Credo che si possa definire un esempio da manuale. Il valore dell'oggetto da cosa è dato?
Propongo una divisione tra "qualità oggettiva" e valore relativo. In particolare gli oggetti che desideriamo sembrano avere un valore quasi oggettivo, dato dalla qualità della creazione e oggettiva funzione, ed un valore "posizionale" ovvero in relazione a quello che la società ci indica come desiderabile.
Così quando per certe categorie di beni la seconda parte gioca il ruolo più importante, la dinamica del desiderio sembra divergere fino al "paradosso" (livello irrazionale per il buonsenso della società).
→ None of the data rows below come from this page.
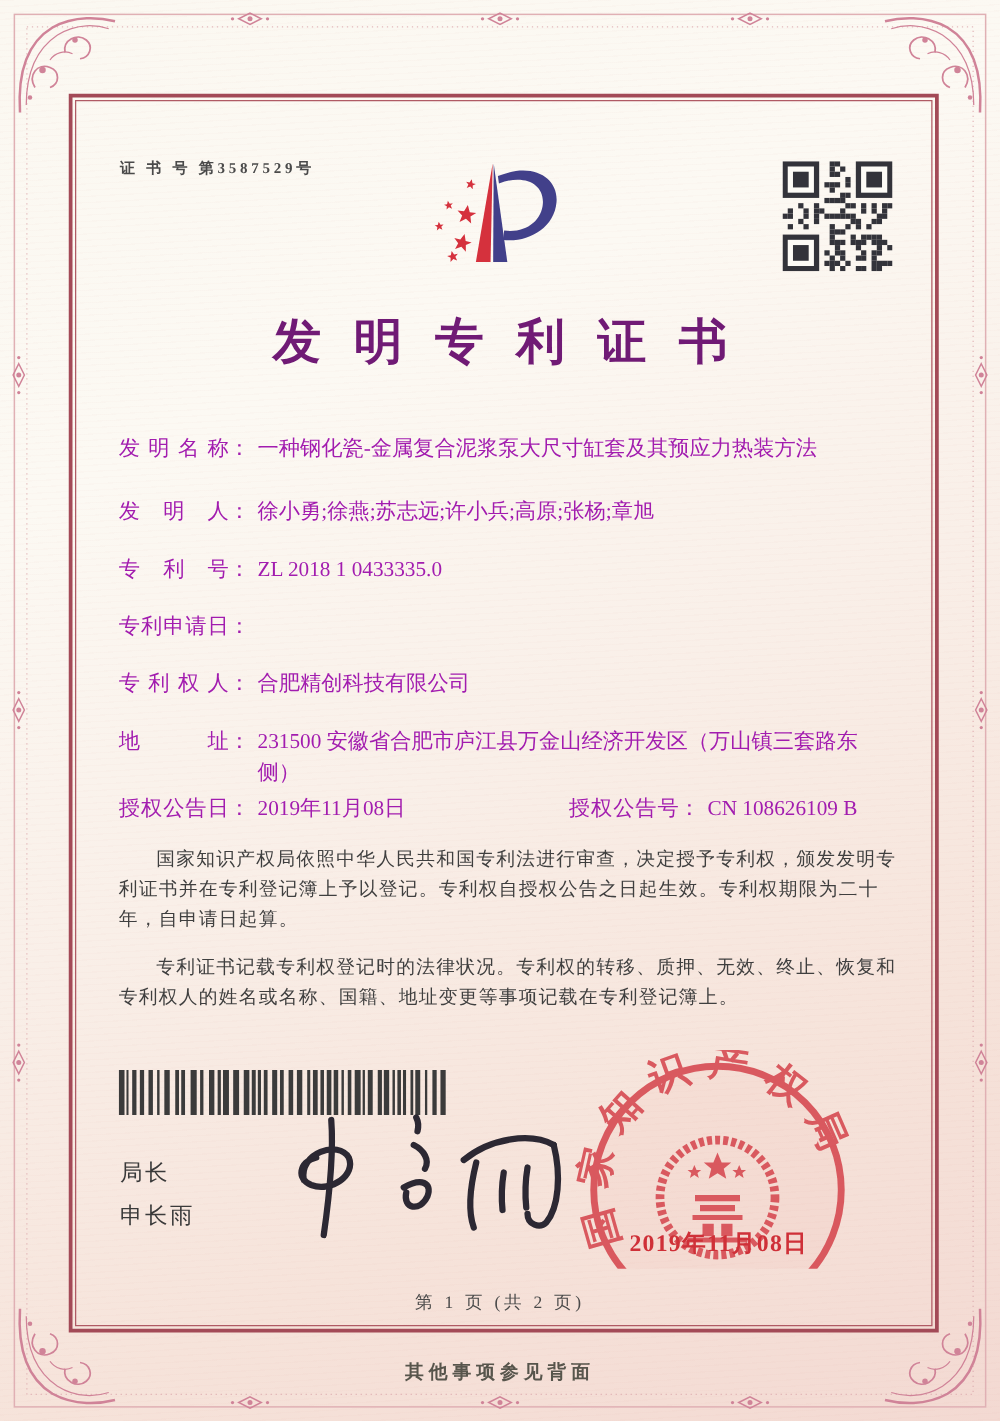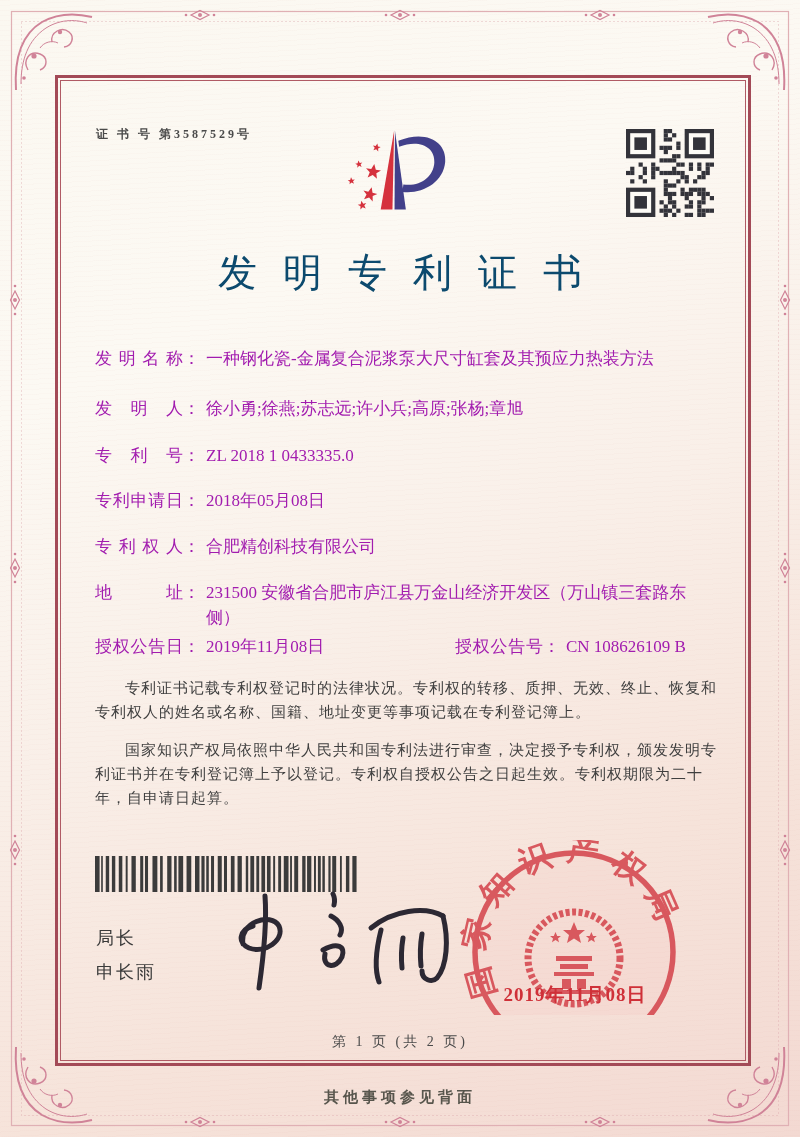--- a/index.html
+++ b/index.html
@@ -17,7 +17,7 @@
   .logo{position:absolute;left:338px;top:116px;width:134px;height:110px;}
   .qr{position:absolute;left:626px;top:129px;width:88px;height:88px;}
   .title{position:absolute;left:0;top:246px;width:100%;text-align:center;
-    font-size:39px;font-weight:400;color:#0c4a6e;letter-spacing:26px;text-indent:26px;}
+    font-size:39px;font-weight:700;color:#701a75;letter-spacing:26px;text-indent:26px;}
   .row{position:absolute;left:95px;right:70px;display:flex;align-items:flex-start;
     font-size:17px;color:#a21caf;line-height:25px;}
   .lbl{display:inline-block;width:88px;text-align:justify;text-align-last:justify;flex:0 0 88px;}

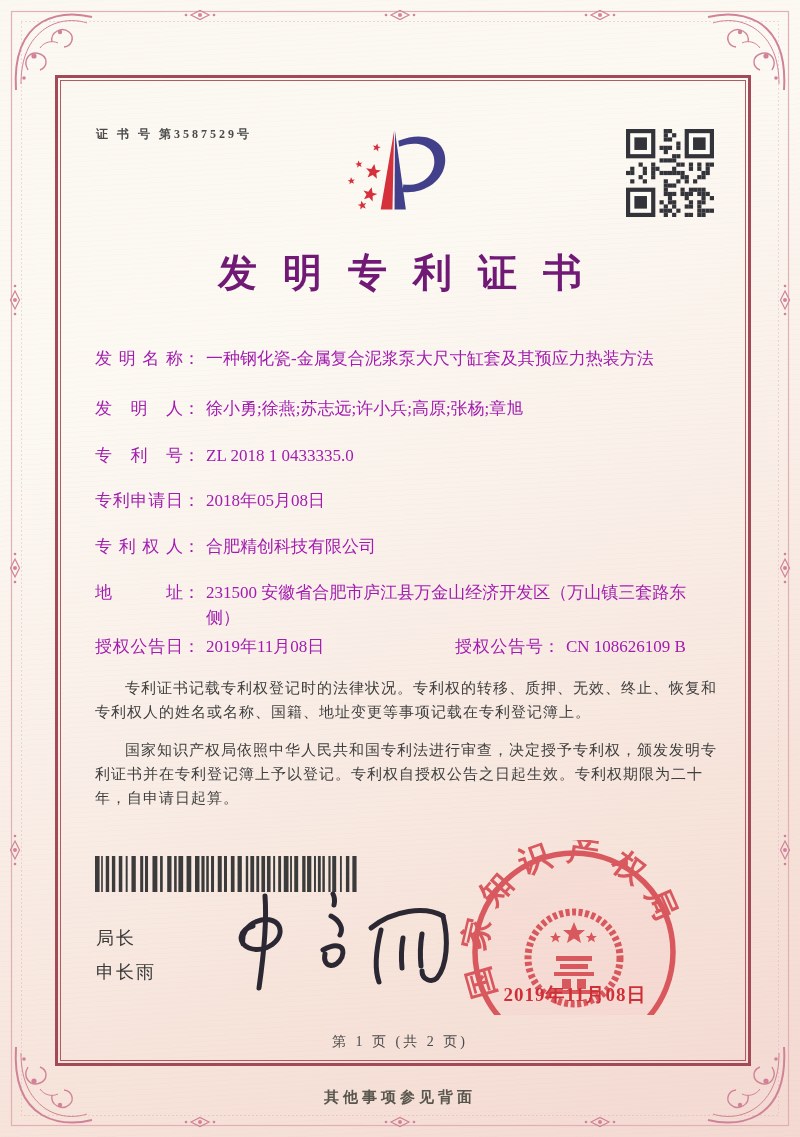--- a/index.html
+++ b/index.html
@@ -241,7 +241,6 @@
 <div class="row" style="top:488px">
   <span class="lbl">专利申请日</span>
     <span class="col">：</span>
-  <span class="val">2018年05月08日</span>
 </div>
 <div class="row" style="top:534px">
   <span class="lbl">专利权人</span>

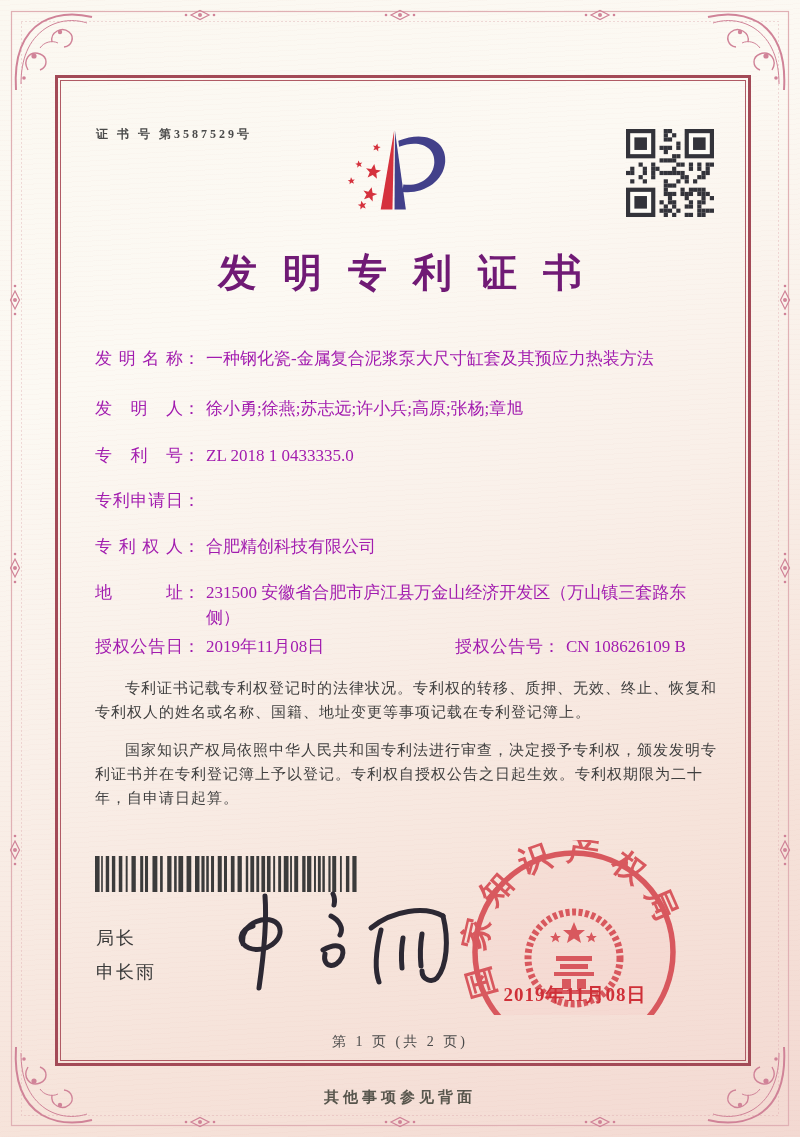--- a/index.html
+++ b/index.html
@@ -264,8 +264,8 @@
 </div>
 
 <div class="paras">
+  <p>国家知识产权局依照中华人民共和国专利法进行审查，决定授予专利权，颁发发明专利证书并在专利登记簿上予以登记。专利权自授权公告之日起生效。专利权期限为二十年，自申请日起算。</p>
   <p>专利证书记载专利权登记时的法律状况。专利权的转移、质押、无效、终止、恢复和专利权人的姓名或名称、国籍、地址变更等事项记载在专利登记簿上。</p>
-  <p>国家知识产权局依照中华人民共和国专利法进行审查，决定授予专利权，颁发发明专利证书并在专利登记簿上予以登记。专利权自授权公告之日起生效。专利权期限为二十年，自申请日起算。</p>
 </div>
 
 <svg class="barcode" id="barcode" viewBox="0 0 272 36" preserveAspectRatio="none">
Sarebbe interessante studiare la convenienza o meno dei produttori nel giocare con la classica leva del prezzo. In particolare credo (sparo un'affermazione) che convenga al produttore creare queste spirali di desiderio se si considerano più periodi.
Creare il desiderio "folle" oggi potrebbe essere strategicamente ottimale in vista delle preferenze dei consumatori future.
Rimanere nella stessa categoria di consumatori (non aumentare il prezzo in risposta all'eccessiva domanda) ed instaurare una spirale di desiderio del genere potrebbe fruttare maggiori profitti grazie all'effetto della migliore posizione "relativa" del prodotto in quella categoria.